DATA LISTING:
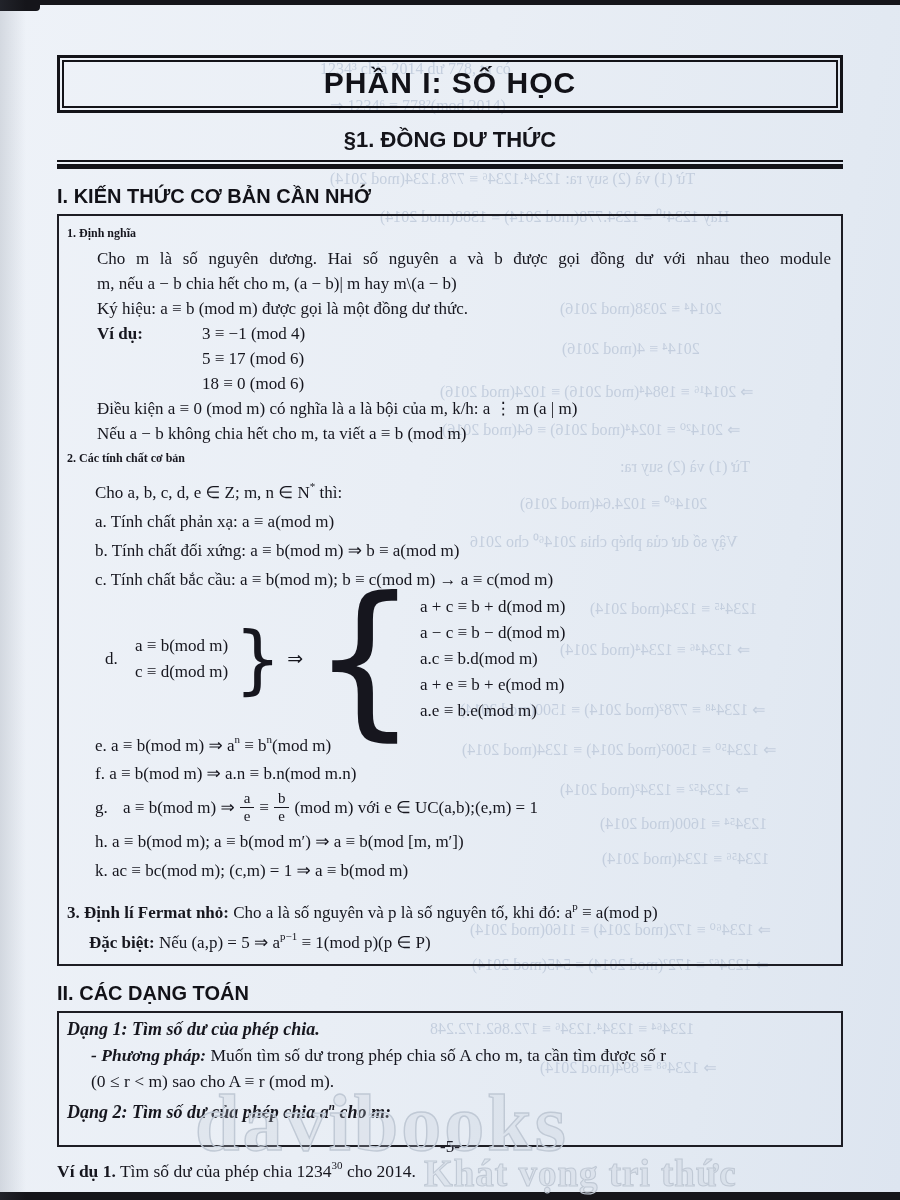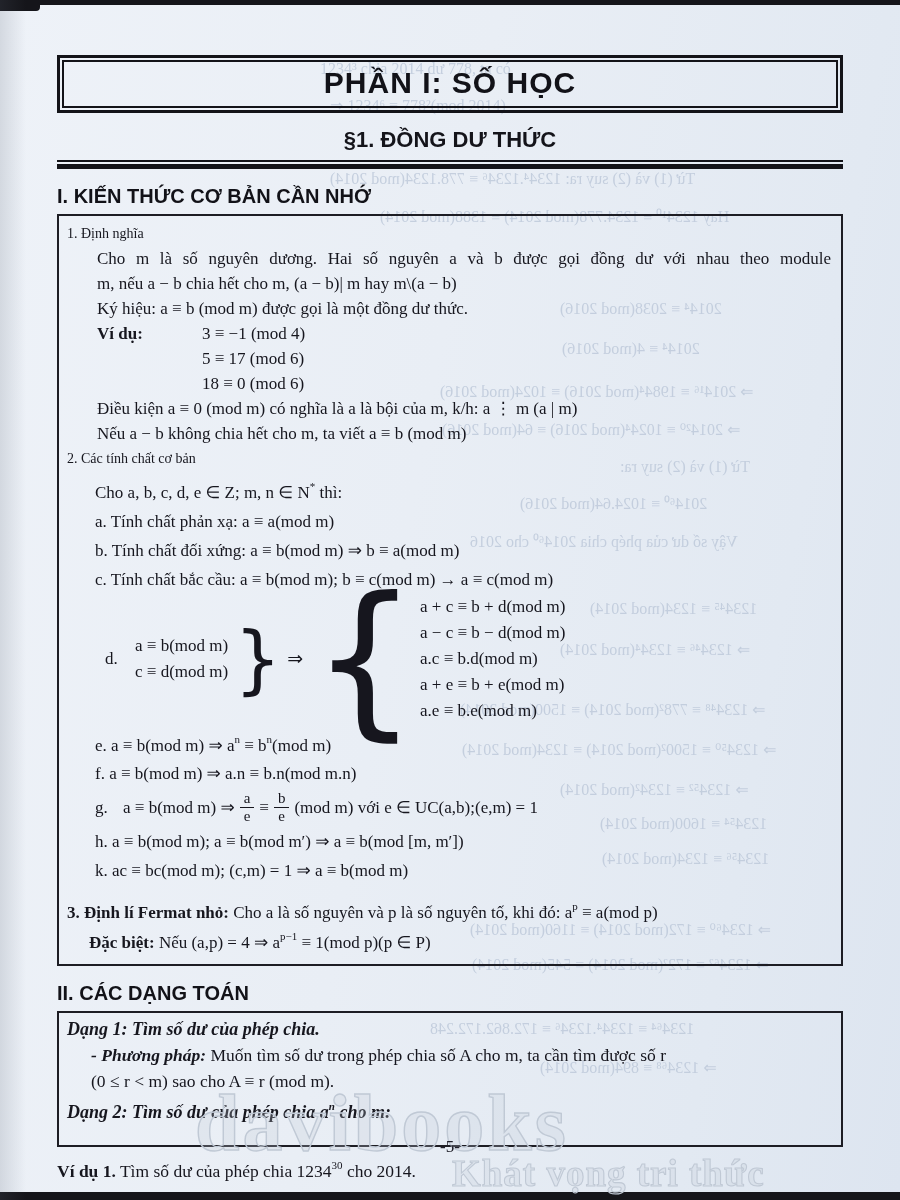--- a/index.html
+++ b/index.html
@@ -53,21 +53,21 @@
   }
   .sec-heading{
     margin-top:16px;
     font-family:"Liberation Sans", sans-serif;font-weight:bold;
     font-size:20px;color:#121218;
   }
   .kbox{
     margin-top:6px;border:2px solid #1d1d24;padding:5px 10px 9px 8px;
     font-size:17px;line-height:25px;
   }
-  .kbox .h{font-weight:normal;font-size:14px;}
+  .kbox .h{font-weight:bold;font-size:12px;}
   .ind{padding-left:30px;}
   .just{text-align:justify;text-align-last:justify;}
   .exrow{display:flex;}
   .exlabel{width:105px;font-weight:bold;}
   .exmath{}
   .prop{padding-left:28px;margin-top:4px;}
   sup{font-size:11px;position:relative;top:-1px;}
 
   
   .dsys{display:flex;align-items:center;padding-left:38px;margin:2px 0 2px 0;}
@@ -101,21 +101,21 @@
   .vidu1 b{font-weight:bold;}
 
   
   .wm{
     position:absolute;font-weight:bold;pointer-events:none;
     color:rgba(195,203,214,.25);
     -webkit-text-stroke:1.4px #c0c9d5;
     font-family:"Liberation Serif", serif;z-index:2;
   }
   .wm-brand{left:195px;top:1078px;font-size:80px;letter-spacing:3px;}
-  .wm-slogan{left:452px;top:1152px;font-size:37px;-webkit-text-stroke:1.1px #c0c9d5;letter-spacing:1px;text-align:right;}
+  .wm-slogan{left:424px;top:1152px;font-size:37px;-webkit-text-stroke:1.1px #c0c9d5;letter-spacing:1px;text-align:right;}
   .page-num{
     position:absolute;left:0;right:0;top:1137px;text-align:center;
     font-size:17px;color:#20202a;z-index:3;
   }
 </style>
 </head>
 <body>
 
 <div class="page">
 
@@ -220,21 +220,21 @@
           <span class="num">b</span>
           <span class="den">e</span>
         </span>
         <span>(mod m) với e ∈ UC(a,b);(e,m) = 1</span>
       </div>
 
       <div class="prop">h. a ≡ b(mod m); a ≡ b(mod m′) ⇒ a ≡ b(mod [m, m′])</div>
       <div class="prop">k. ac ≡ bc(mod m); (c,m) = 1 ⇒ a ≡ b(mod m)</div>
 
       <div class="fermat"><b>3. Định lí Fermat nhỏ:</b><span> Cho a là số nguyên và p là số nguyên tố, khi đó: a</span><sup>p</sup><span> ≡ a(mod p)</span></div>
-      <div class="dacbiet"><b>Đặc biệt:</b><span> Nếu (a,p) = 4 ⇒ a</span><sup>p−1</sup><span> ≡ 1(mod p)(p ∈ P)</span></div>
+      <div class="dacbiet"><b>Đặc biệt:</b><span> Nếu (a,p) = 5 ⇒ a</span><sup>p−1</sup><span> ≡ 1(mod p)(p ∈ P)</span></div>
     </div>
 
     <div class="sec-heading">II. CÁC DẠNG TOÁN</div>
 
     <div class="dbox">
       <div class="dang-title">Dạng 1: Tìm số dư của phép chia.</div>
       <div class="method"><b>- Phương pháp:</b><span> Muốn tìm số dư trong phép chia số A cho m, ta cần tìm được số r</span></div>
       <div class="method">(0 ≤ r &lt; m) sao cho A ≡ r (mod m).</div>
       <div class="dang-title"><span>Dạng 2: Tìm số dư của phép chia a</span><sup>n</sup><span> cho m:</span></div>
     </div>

WORK ITEM: Above is a listing with pictures. Write it out exactly without them.

EXERCISE OUTPUT:
--- a/index.html
+++ b/index.html
@@ -53,21 +53,21 @@
   }
   .sec-heading{
     margin-top:16px;
     font-family:"Liberation Sans", sans-serif;font-weight:bold;
     font-size:20px;color:#121218;
   }
   .kbox{
     margin-top:6px;border:2px solid #1d1d24;padding:5px 10px 9px 8px;
     font-size:17px;line-height:25px;
   }
-  .kbox .h{font-weight:normal;font-size:14px;}
+  .kbox .h{font-weight:bold;font-size:12px;}
   .ind{padding-left:30px;}
   .just{text-align:justify;text-align-last:justify;}
   .exrow{display:flex;}
   .exlabel{width:105px;font-weight:bold;}
   .exmath{}
   .prop{padding-left:28px;margin-top:4px;}
   sup{font-size:11px;position:relative;top:-1px;}
 
   
   .dsys{display:flex;align-items:center;padding-left:38px;margin:2px 0 2px 0;}
@@ -101,21 +101,21 @@
   .vidu1 b{font-weight:bold;}
 
   
   .wm{
     position:absolute;font-weight:bold;pointer-events:none;
     color:rgba(195,203,214,.25);
     -webkit-text-stroke:1.4px #c0c9d5;
     font-family:"Liberation Serif", serif;z-index:2;
   }
   .wm-brand{left:195px;top:1078px;font-size:80px;letter-spacing:3px;}
-  .wm-slogan{left:452px;top:1152px;font-size:37px;-webkit-text-stroke:1.1px #c0c9d5;letter-spacing:1px;text-align:right;}
+  .wm-slogan{left:424px;top:1152px;font-size:37px;-webkit-text-stroke:1.1px #c0c9d5;letter-spacing:1px;text-align:right;}
   .page-num{
     position:absolute;left:0;right:0;top:1137px;text-align:center;
     font-size:17px;color:#20202a;z-index:3;
   }
 </style>
 </head>
 <body>
 
 <div class="page">
 
@@ -220,21 +220,21 @@
           <span class="num">b</span>
           <span class="den">e</span>
         </span>
         <span>(mod m) với e ∈ UC(a,b);(e,m) = 1</span>
       </div>
 
       <div class="prop">h. a ≡ b(mod m); a ≡ b(mod m′) ⇒ a ≡ b(mod [m, m′])</div>
       <div class="prop">k. ac ≡ bc(mod m); (c,m) = 1 ⇒ a ≡ b(mod m)</div>
 
       <div class="fermat"><b>3. Định lí Fermat nhỏ:</b><span> Cho a là số nguyên và p là số nguyên tố, khi đó: a</span><sup>p</sup><span> ≡ a(mod p)</span></div>
-      <div class="dacbiet"><b>Đặc biệt:</b><span> Nếu (a,p) = 4 ⇒ a</span><sup>p−1</sup><span> ≡ 1(mod p)(p ∈ P)</span></div>
+      <div class="dacbiet"><b>Đặc biệt:</b><span> Nếu (a,p) = 5 ⇒ a</span><sup>p−1</sup><span> ≡ 1(mod p)(p ∈ P)</span></div>
     </div>
 
     <div class="sec-heading">II. CÁC DẠNG TOÁN</div>
 
     <div class="dbox">
       <div class="dang-title">Dạng 1: Tìm số dư của phép chia.</div>
       <div class="method"><b>- Phương pháp:</b><span> Muốn tìm số dư trong phép chia số A cho m, ta cần tìm được số r</span></div>
       <div class="method">(0 ≤ r &lt; m) sao cho A ≡ r (mod m).</div>
       <div class="dang-title"><span>Dạng 2: Tìm số dư của phép chia a</span><sup>n</sup><span> cho m:</span></div>
     </div>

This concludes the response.